> Material for this exercise:
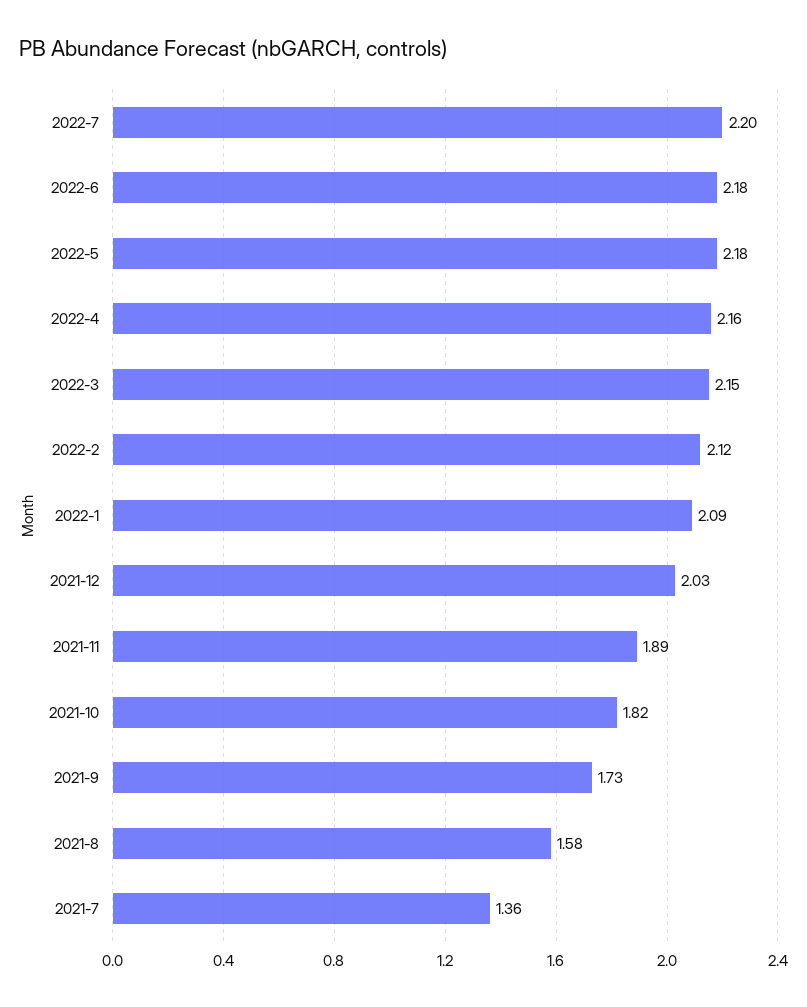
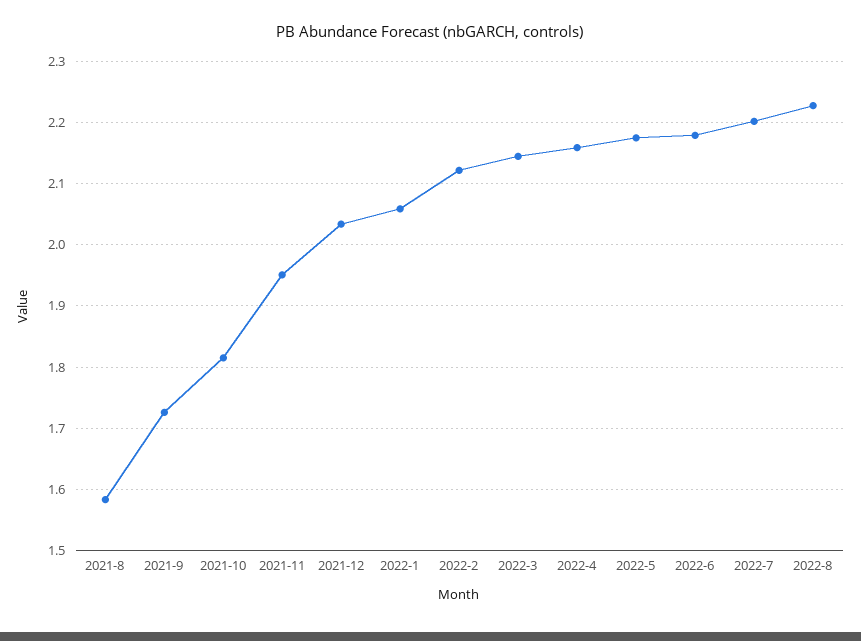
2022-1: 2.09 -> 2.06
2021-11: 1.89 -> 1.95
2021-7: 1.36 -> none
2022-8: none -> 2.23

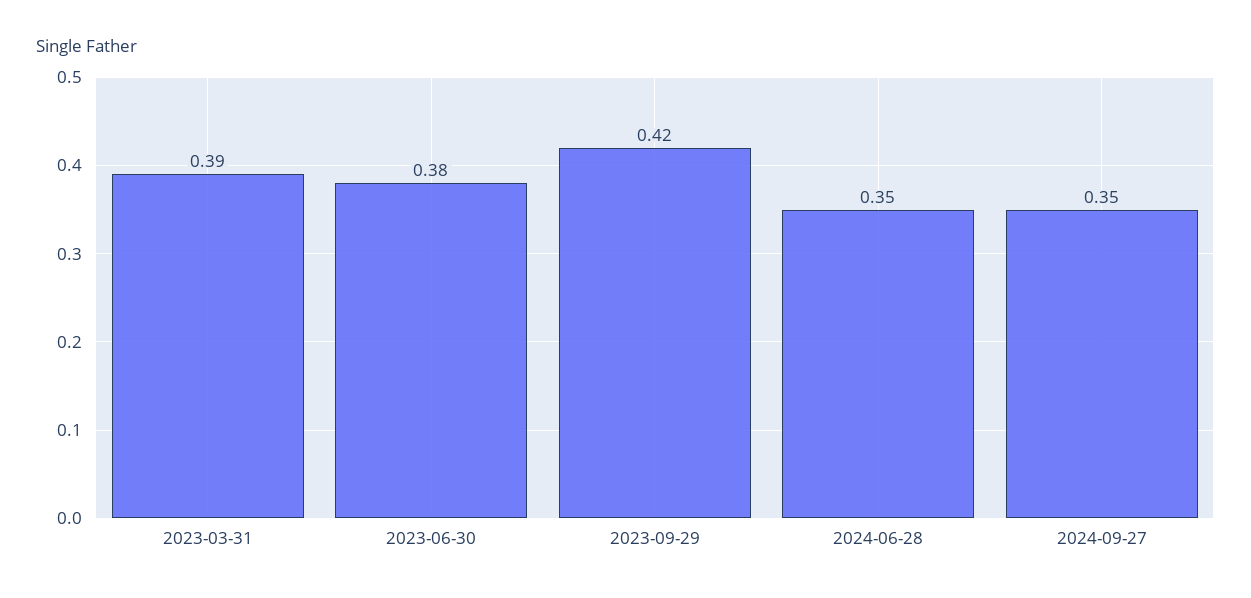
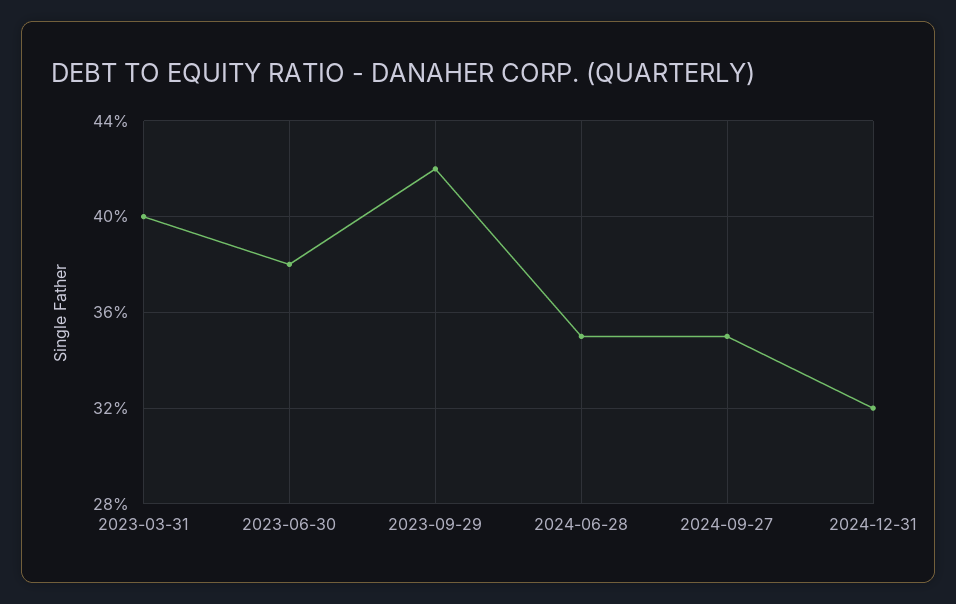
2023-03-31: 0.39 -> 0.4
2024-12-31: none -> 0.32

* * *

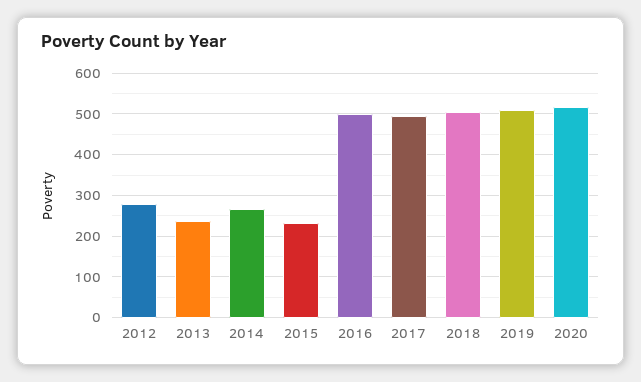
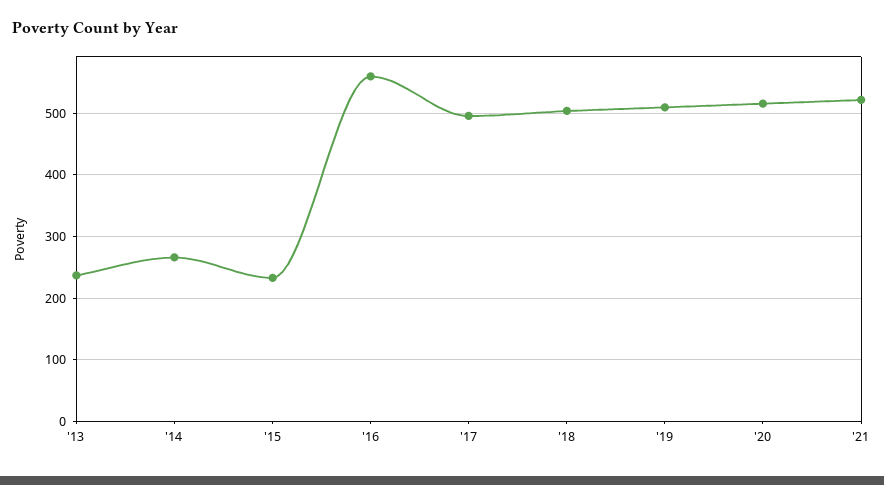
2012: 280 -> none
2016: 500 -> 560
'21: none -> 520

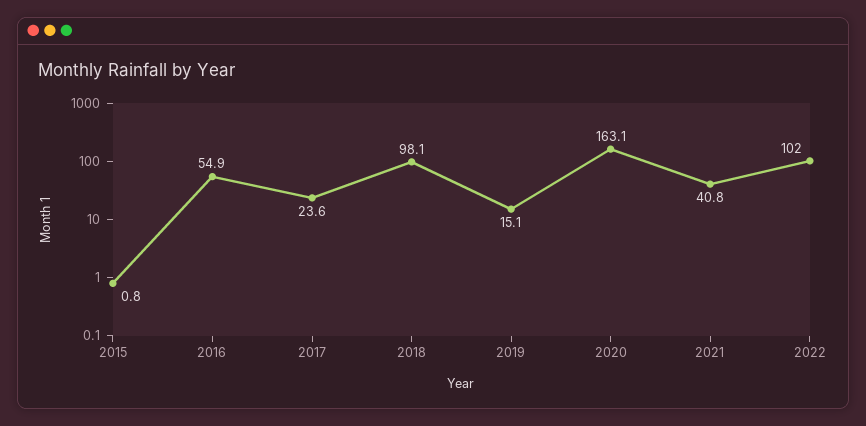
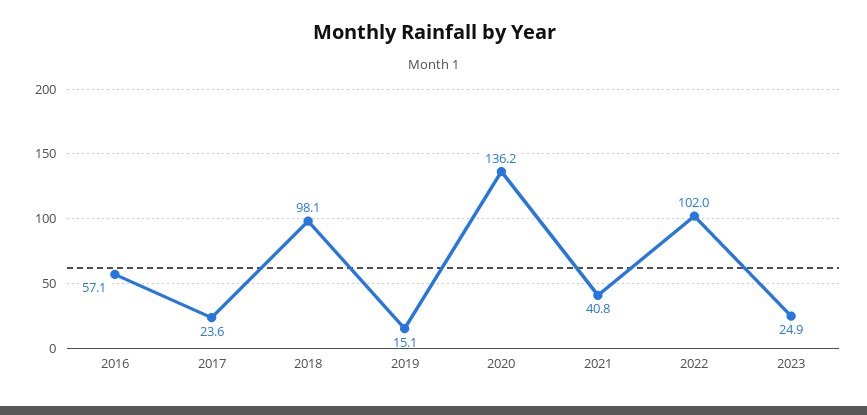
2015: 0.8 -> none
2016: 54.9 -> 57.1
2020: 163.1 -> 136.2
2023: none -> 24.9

> Problem statement:
From the listing above, restate verbatim the lines running from the one with "2022-1: 2.09 -> 2.06" through the one with "2024-12-31: none -> 0.32", inclusive, but not the pictures.

> Exercise answer:
2022-1: 2.09 -> 2.06
2021-11: 1.89 -> 1.95
2021-7: 1.36 -> none
2022-8: none -> 2.23

2023-03-31: 0.39 -> 0.4
2024-12-31: none -> 0.32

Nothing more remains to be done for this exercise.